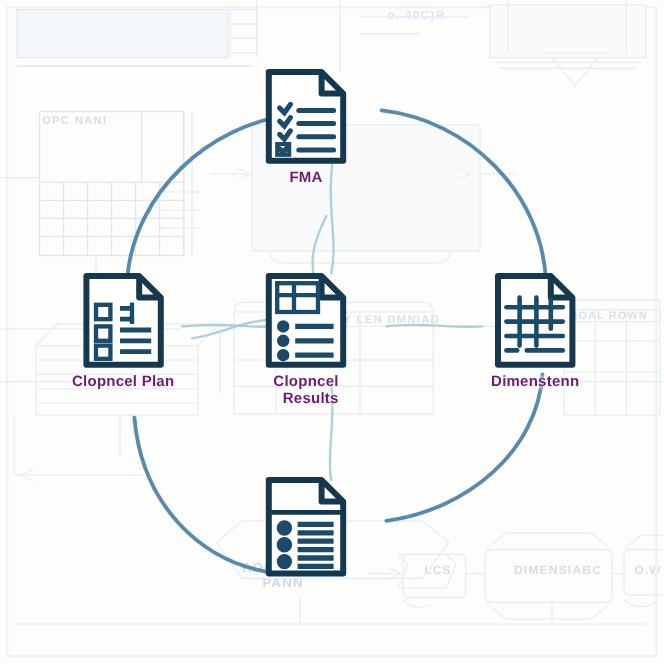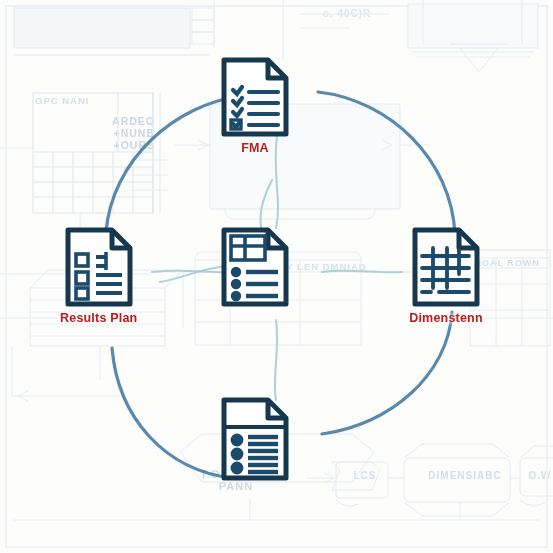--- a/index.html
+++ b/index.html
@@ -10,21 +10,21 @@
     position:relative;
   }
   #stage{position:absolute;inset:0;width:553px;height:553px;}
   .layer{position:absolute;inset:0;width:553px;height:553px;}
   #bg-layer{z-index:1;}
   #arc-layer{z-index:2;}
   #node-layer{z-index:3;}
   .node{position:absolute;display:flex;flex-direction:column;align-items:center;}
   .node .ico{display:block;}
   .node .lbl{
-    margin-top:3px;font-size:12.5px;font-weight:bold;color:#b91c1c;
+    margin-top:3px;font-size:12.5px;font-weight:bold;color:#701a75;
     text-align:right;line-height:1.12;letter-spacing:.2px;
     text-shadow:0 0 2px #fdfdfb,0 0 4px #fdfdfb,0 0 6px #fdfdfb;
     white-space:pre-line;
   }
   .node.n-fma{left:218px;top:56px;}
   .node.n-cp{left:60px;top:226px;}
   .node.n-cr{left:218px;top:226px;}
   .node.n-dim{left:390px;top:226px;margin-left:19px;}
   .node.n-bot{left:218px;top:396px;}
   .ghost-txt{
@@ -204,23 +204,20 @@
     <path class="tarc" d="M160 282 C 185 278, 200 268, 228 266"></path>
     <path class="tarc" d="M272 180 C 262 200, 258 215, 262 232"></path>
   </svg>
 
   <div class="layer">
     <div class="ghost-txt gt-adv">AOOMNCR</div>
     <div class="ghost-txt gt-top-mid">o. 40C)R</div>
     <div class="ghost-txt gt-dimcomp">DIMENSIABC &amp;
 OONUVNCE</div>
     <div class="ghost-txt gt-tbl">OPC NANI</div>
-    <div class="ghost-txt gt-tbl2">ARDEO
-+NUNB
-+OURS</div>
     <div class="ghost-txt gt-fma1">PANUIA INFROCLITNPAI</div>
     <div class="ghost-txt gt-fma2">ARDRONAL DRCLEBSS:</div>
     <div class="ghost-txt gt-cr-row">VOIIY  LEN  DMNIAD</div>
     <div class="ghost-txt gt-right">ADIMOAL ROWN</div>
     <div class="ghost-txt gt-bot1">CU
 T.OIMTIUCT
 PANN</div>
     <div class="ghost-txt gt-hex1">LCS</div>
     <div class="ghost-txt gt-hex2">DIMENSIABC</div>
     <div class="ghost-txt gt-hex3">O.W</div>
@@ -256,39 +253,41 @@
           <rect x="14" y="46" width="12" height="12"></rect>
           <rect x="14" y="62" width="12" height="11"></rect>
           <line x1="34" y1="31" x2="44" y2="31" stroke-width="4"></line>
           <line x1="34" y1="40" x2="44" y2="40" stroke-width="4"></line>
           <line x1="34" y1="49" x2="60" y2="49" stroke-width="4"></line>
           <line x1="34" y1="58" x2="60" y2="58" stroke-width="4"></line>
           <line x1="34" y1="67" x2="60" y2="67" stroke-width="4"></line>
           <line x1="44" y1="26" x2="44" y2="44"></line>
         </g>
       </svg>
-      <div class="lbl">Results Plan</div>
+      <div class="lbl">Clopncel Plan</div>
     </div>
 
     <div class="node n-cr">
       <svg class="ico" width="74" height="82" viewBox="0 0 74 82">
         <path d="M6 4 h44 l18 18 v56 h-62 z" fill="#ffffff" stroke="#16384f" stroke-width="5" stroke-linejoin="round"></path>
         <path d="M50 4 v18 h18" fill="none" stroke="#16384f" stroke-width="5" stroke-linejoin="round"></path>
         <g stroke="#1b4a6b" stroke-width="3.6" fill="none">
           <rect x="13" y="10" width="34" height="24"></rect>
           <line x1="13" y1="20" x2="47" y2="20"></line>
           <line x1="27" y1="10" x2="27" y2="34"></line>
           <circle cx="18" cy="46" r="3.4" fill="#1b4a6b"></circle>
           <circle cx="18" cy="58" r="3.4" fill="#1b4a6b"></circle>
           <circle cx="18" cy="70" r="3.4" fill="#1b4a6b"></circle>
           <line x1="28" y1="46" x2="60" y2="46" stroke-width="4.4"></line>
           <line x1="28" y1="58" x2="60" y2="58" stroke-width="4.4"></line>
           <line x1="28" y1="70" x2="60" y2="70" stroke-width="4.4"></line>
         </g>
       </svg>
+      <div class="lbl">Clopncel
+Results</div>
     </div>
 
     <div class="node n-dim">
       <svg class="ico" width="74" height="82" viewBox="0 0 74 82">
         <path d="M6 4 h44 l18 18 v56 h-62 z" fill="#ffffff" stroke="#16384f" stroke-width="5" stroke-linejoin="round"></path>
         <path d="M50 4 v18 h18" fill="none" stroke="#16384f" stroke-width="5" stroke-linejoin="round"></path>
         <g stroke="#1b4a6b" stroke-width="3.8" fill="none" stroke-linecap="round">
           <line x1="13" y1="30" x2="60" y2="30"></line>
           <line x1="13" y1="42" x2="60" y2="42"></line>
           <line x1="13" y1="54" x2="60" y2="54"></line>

◇ ◇ ◇ ◇

▶ [ASSIGNMENT] Your answer must be a single number: the count of lines above that contain the string "text".

▶ [ANSWER BOX] 2